Problem statement: From the line with "none -> <p>مسحوبة" through the line with "font-size: 15px ->", repeat the entries verbatim, both end lines included, and add nothing.

Supplied data:
--- START ---

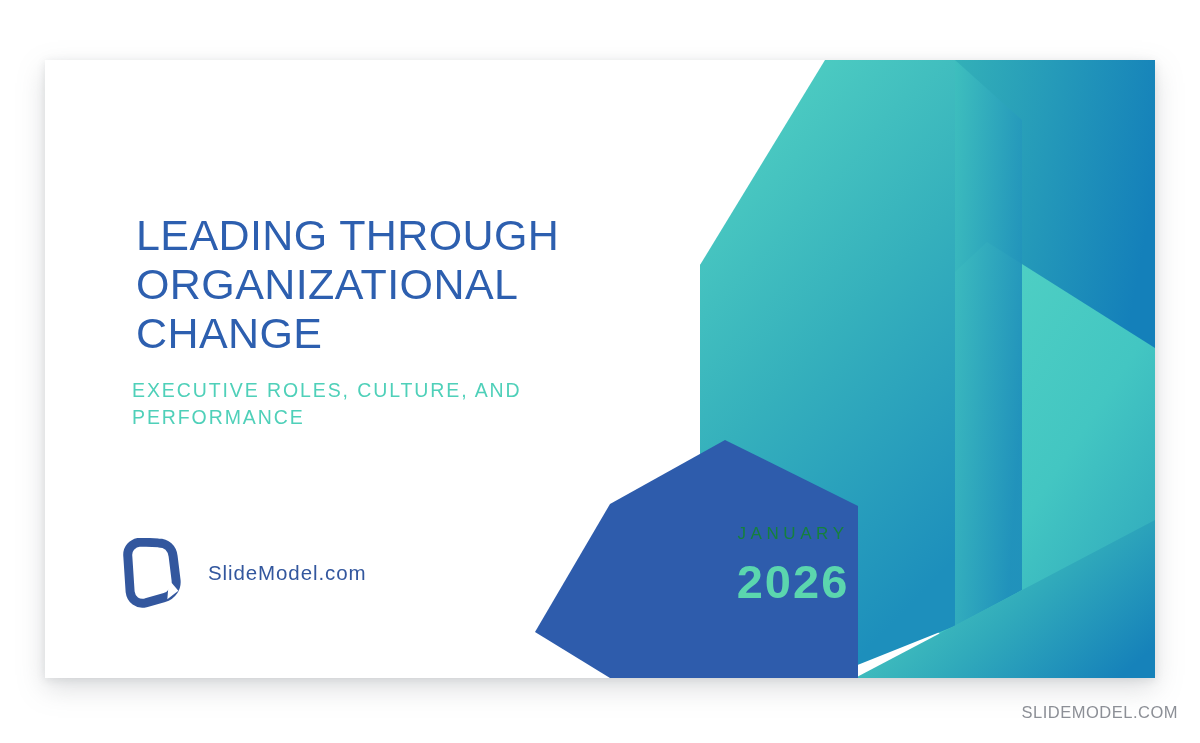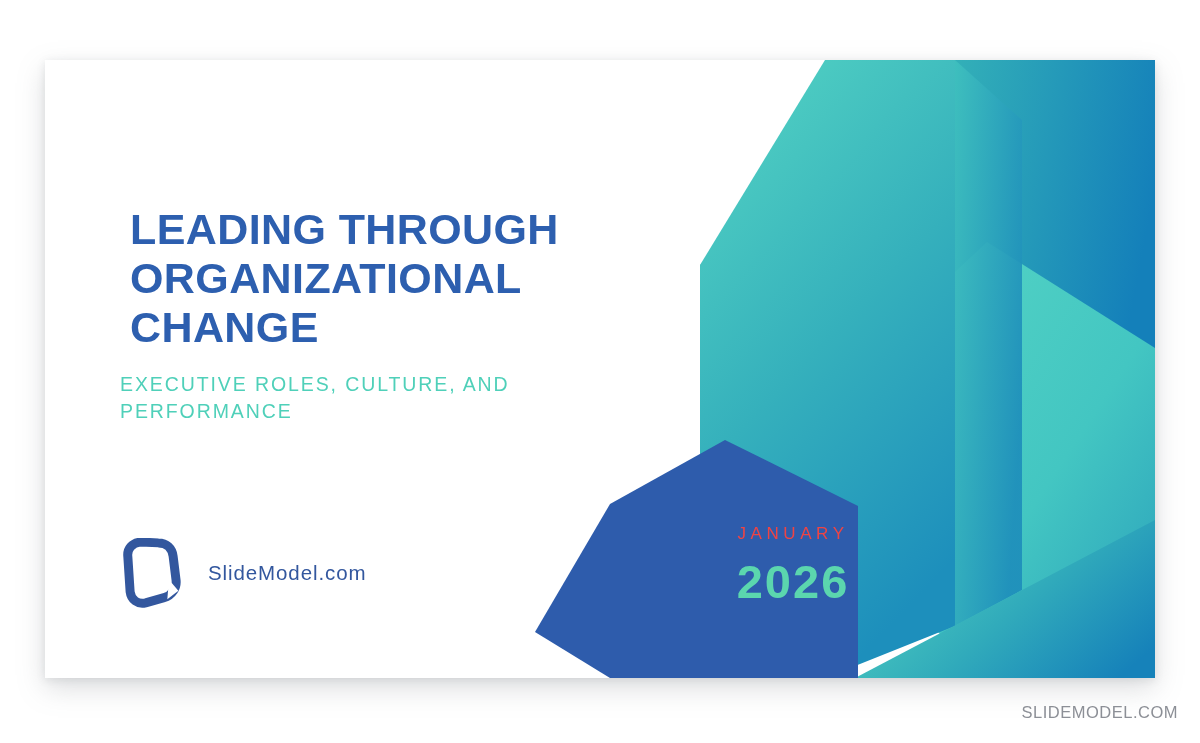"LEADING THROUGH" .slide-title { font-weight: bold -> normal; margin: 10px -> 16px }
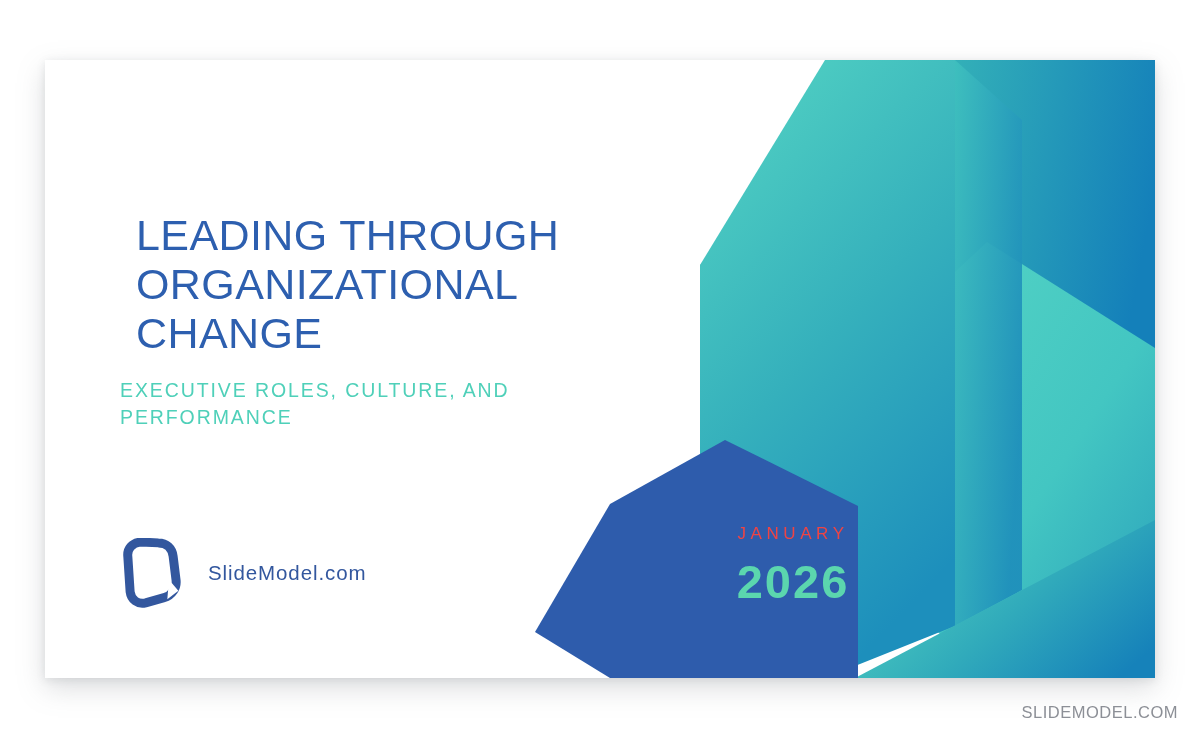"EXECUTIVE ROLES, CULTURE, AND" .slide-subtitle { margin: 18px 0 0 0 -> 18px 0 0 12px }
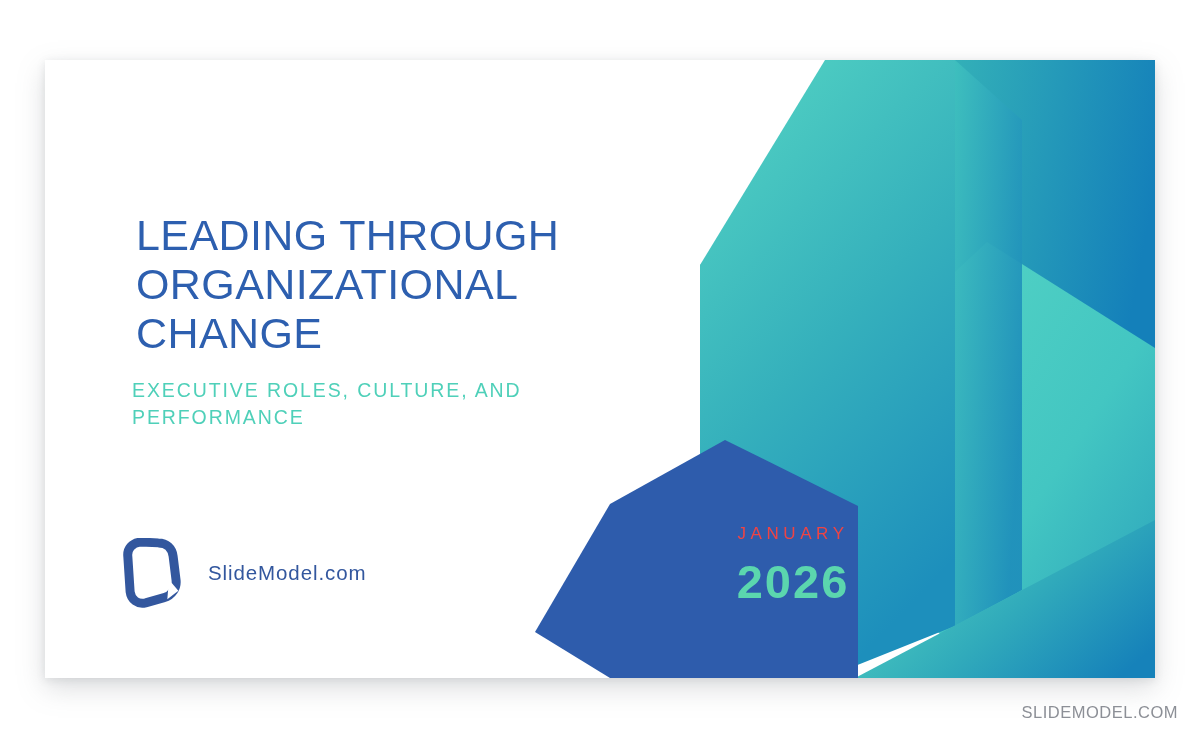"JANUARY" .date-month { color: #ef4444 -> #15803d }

--- END ---
--- START ---

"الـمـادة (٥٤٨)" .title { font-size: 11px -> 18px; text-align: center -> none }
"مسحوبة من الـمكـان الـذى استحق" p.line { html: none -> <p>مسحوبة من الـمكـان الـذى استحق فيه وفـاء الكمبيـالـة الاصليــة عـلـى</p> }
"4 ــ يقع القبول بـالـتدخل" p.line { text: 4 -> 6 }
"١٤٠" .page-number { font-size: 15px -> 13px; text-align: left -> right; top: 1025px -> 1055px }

--- END ---
--- START ---

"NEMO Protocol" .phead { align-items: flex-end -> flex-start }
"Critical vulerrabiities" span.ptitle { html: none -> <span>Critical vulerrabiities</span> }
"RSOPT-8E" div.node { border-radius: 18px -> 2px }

--- END ---

Task response:
"مسحوبة من الـمكـان الـذى استحق" p.line { html: none -> <p>مسحوبة من الـمكـان الـذى استحق فيه وفـاء الكمبيـالـة الاصليــة عـلـى</p> }
"4 ــ يقع القبول بـالـتدخل" p.line { text: 4 -> 6 }
"١٤٠" .page-number { font-size: 15px -> 13px; text-align: left -> right; top: 1025px -> 1055px }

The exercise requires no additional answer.